Apesar da decisão do ministro Ricardo Lewandowski, presidente do Supremo Tribunal Federal, determinando a posse da deputada Susana Azevedo (PSC) no Tribunal de Contas do Estado (TCE), a batalha judicial ainda não foi encerrada. Continua em tramitação o recurso ordinário ajuizado pelo ex-deputado Belivaldo Chagas [atual secretário de Estado da Educação] no Superior Tribunal de Justiça (STJ) contra decisão do pleno do Tribunal de Justiça de Sergipe em favor de Susana Azevedo.

E, conforme explica Belivaldo Chagas, a decisão do ministro Lewandowski é monocrática e ainda cabe um outro recurso, que seria um agravo regimental. Embora constrangido, Belivaldo Chagas, também indicado para disputar a vaga que surgiu com a aposentadoria da conselheira Isabel Nabuco em fevereiro de 2012, permanece atuando judicialmente pela preservação do processo legal, segundo esclareceu em entrevista ao Portal Infonet.

Ele explica que ainda não há decisão de mérito sobre a questão. No Superior Tribunal de Justiça, conforme informou o secretário, ainda tramita recurso ordinário contra decisão do Tribunal de Justiça de Sergipe que beneficiou Susana Azevedo e, por outro lado, a decisão monocrática do presidente do STF cabe também um recurso regimental. “Vamos aguardar a publicação [da decisão de Lewandowski] para decidir se vamos ingressar ou não com este outro recurso”, observou.
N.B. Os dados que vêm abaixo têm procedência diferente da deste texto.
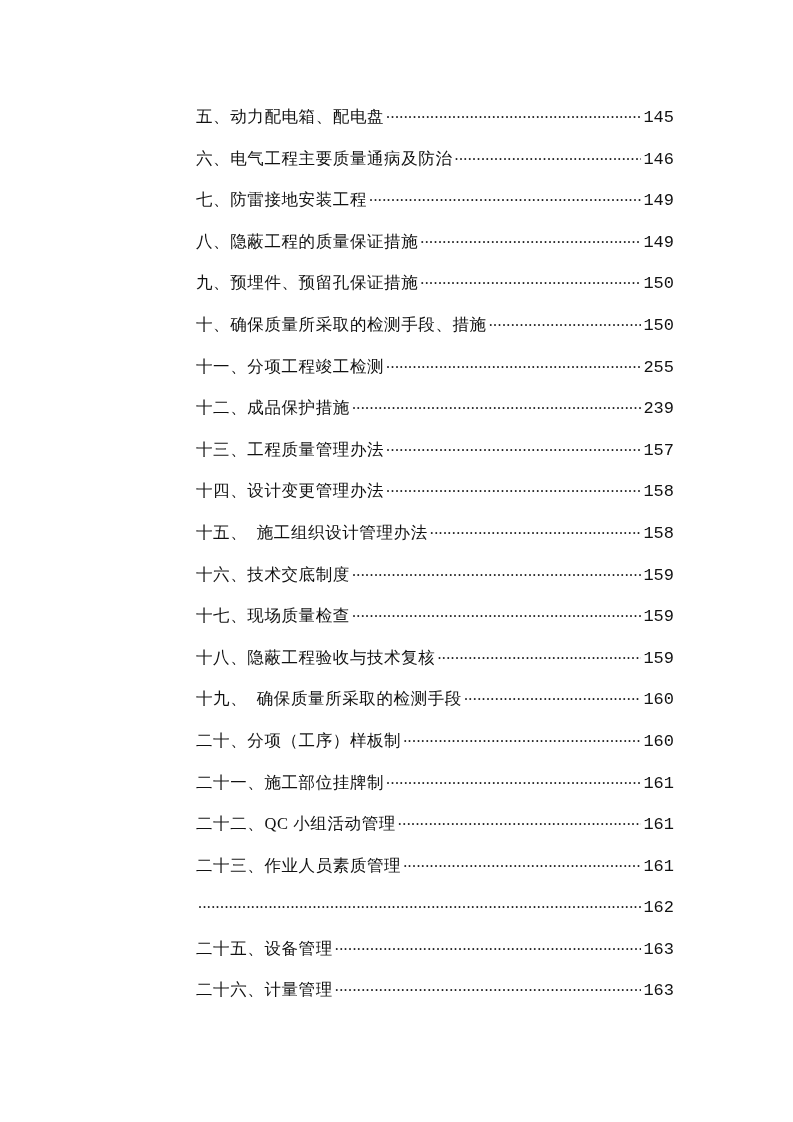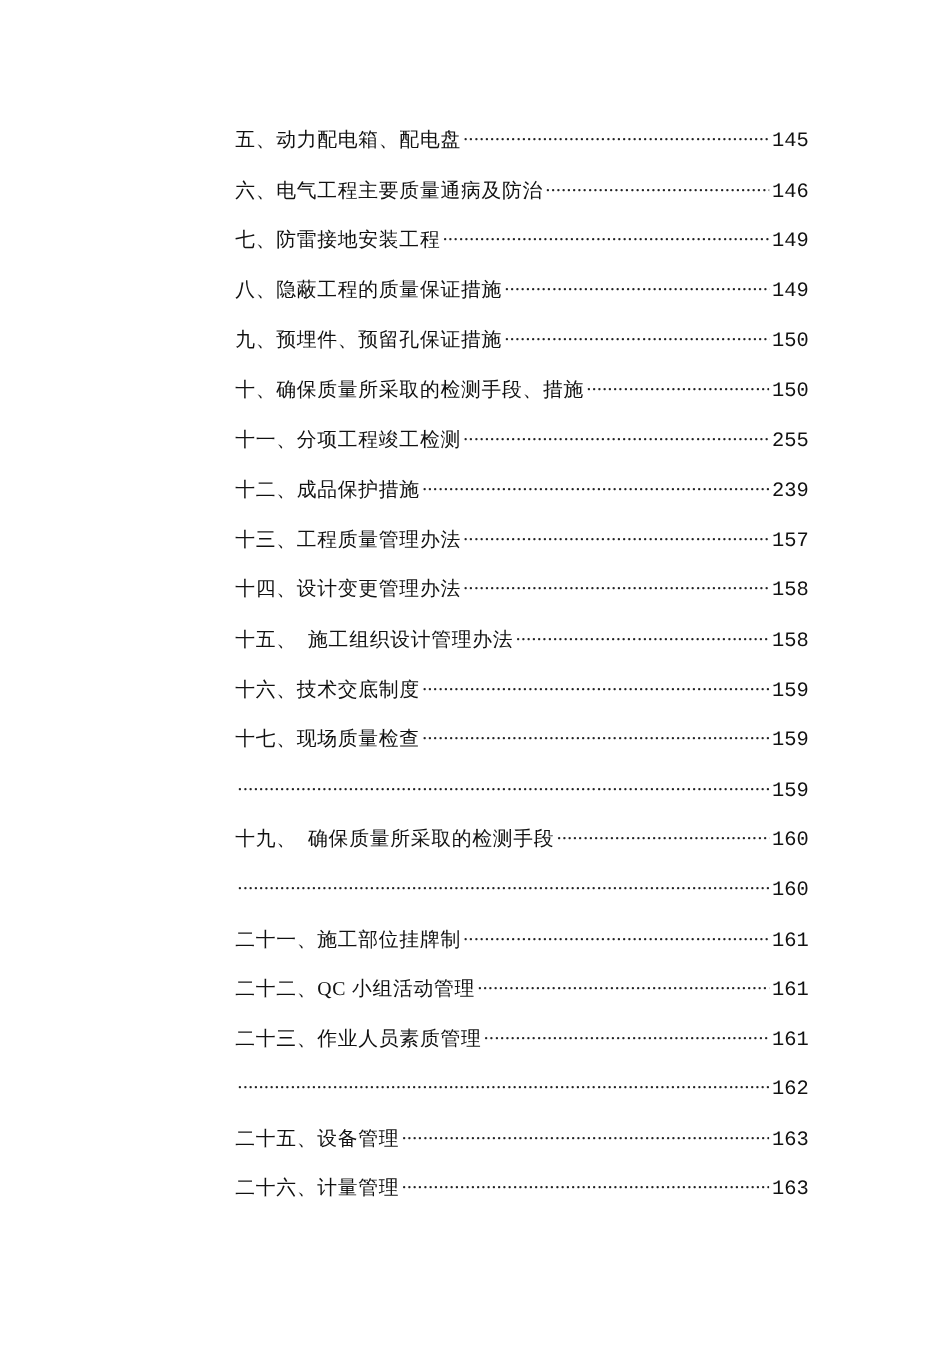"十八、隐蔽工程验收与技术复核" span.toc-title { html: none -> <span>十八、隐蔽工程验收与技术复核</span> }
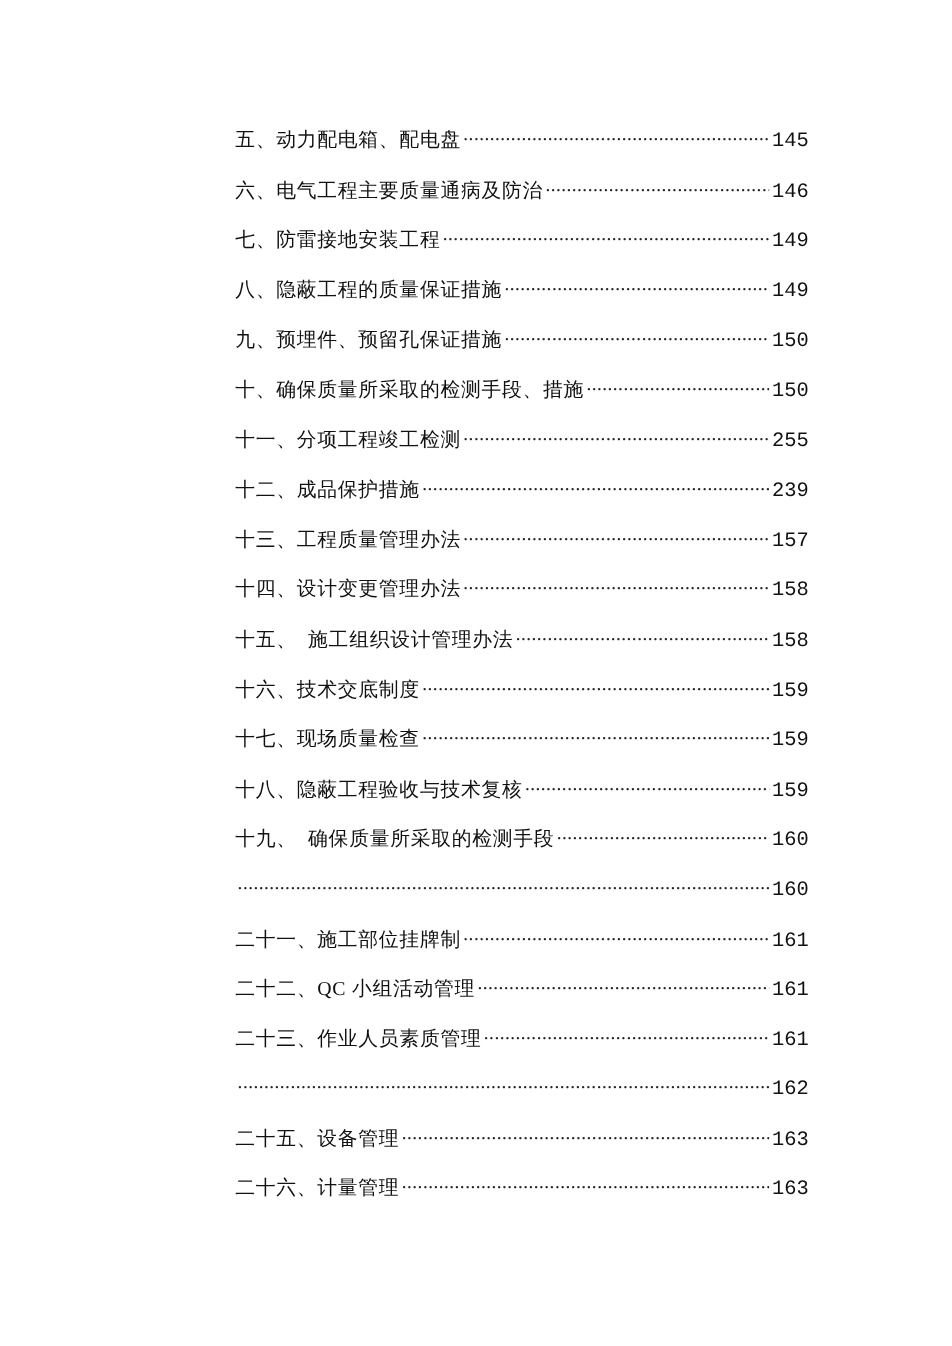"二十、分项（工序）样板制" span.toc-title { html: none -> <span>二十、分项（工序）样板制</span> }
Belivaldo justifica a sua posição quanto ao processo judicial, informando que não se trata de uma batalha pela vaga em si, mas pela tramitação do processo legal de forma a corrigir os supostos vícios detectados durante o processo de escolha da deputada Susana Azevedo na Assembleia Legislativa. “É uma situação difícil, fica até feio eu desistir de tudo agora. Abriria margem para alguém dizer que entrei em algum jogo”, observa o secretário.

Resumidamente, a deputada Susana Azevedo será empossada sub judice, “correndo o risco de ser obrigada a deixar o cargo” no caso de, na decisão de mérito, após o transitado em julgado até no STF, haja entendimento em favor da tese defendida pelo secretário Belivaldo Chagas.